Когда Беверли приехала в галерею, там кроме Кастелли и Ивана Карпа был только один человек в вельветовом костюме. У него были большие черные усы, и он углубленно созерцал диптих, изображавший Джона Пейна и Кармен Миранду, сидевших верхом на лошадях. Картины слегка озадачили Беверли, потому что бананы и апельсины были на голове у Джона Пейна, а не на голове Кармен, но, будучи завсегдатаем галерей, она знала, что никогда нельзя подавать вида, что ты ошарашен. Да и почему бы им не быть на голове у Джона Пейна? Какая разница? Она повернулась к усачу.
— Бодлер говорил: «Жизнь — это больница, в которой каждый пациент отчаянно хочет поменять койку».
Мужчина бесстрастно посмотрел на нее.
— Как вы думаете, где вы находитесь? В «Модерне»?
Беверли скрыла, что ничего не поняла.
— Чья это выставка?
— Моя.
— А! А кто вы?
— Стив Омаха.
— Рада познакомиться. Я Беверли Нортроп. Я так понимаю, вы знаете способ, как довести женщину до оргазма.
В эту секунду ей показалось, что у него сейчас отвалятся усы.
— Погодите. Как, вы сказали, вас зовут?
— Беверли Нортроп. Я подруга Симоны. Я удивлена, что она не говорила вам обо мне.
— Нортроп. Нортроп. А, да, вы та сумасшедшая леди с буферами!
— Она меня называет сумасшедшей?
— Кажется, я сболтнул лишнее.
Стив Омаха сунул руки в карманы.
— Как вам моя выставка?
— Очень необычно.
Бетти Хаттон и Эдди Бракен на лошадях. На другой картине на лошадях сидели Вера Хруба Ралстон и Джон Карролл. Верхом были и Джордж Брент с Мерл Оберон.
— Я понимаю, что задаю глупый вопрос, — сказала Беверли. — Но почему все верхом?
— Вы были правы. Дурацкий вопрос.
У Мерл Оберон были усы Стива Омахи, но после картин Розенквиста, Раушенберга и Олденбурга Беверли уже ничему не удивлялась. Завершали выставку Ивон де Карло и Турхан Бей. Рядом с портретами Джона Пейна, Кармен Миранды и Джорджа Брента висели красные звезды.
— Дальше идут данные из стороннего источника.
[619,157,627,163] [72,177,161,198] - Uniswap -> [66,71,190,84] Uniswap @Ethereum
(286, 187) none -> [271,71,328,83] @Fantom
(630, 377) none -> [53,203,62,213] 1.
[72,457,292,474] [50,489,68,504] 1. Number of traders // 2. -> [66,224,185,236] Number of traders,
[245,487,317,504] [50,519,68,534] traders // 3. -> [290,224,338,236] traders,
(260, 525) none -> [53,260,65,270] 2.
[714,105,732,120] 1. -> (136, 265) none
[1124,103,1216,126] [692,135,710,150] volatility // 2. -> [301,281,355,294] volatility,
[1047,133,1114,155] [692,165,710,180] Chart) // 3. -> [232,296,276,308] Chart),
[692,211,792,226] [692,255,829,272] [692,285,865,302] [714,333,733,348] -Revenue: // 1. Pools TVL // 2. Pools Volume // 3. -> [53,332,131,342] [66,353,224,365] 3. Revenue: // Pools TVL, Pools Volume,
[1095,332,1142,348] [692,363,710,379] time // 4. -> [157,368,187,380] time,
— Вы их продаете? — спросили Беверли. — Или это просто выставка?
— Попробуйте купить и узнаете.
Блестящая мысль. Если Питер завел сраных попугаев, у нее на стене может висеть Джордж Брент (или Джон Пейн). Любой из них будет хорошо контрастировать с пейзажем Халтберга. Беверли распирало от цитат. Столько лет не зря ездила по вторникам в галереи из Гарден-Сити! Она тогда читала путеводитель, в котором говорилось, что сюрреалистическая живопись так же красива, как сочетание зонтика со швейной машинкой на анатомическом столе.
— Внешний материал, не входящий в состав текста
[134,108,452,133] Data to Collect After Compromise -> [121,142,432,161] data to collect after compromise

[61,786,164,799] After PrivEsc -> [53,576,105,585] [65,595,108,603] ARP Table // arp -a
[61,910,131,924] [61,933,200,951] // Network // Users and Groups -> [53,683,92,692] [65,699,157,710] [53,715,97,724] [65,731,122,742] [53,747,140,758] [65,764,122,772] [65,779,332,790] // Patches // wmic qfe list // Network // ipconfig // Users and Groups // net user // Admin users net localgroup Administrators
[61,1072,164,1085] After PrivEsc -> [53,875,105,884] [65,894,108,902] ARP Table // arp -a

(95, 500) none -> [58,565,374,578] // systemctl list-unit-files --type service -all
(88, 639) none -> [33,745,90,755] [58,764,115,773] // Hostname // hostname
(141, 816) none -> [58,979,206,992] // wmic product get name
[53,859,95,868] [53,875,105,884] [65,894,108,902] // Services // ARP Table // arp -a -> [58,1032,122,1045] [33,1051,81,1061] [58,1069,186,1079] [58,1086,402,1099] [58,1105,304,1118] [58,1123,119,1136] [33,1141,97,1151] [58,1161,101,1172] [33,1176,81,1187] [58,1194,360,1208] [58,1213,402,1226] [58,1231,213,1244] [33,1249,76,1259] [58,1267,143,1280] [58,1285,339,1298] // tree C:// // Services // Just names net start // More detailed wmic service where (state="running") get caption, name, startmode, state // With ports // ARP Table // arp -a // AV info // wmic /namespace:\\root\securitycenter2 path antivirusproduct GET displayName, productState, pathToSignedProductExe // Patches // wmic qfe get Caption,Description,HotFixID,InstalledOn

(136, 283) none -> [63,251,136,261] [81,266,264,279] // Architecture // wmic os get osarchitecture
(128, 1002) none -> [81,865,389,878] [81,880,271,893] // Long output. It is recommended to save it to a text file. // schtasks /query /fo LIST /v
— Я действительно хочу купить одну из ваших картин. Завтра я переговорю с Лео.
— А почему не сейчас?
— У меня очень болит голова. В таком состоянии я не хочу обсуждать денежные вопросы. Но я действительно заинтересовалась вашими работами.
— Хорошо. Смотрите, кто пришел на ужин!
Это была Симона в том же черном дождевике, который был на ней, когда Беверли заметила ее в вестибюле отеля «Мария Кристина» в Мексико-Сити.
— Что ты здесь делаешь? — спросила Симона.
— Хочу подцепить твоего красавчика, но не очень в этом преуспела.
Симона и Стив счастливо улыбнулись друг другу.
— Стив — не Роберт Фингерхуд в той квартире, — сказала Симона. — Этот номер не пройдет.
— У меня давно никого не было. Ты не знаешь, каково мне. Я только что обедала с Йеном. Я хотела переспать с ним, но ему нужно искать новых болванов для своего шоу. Такие дела.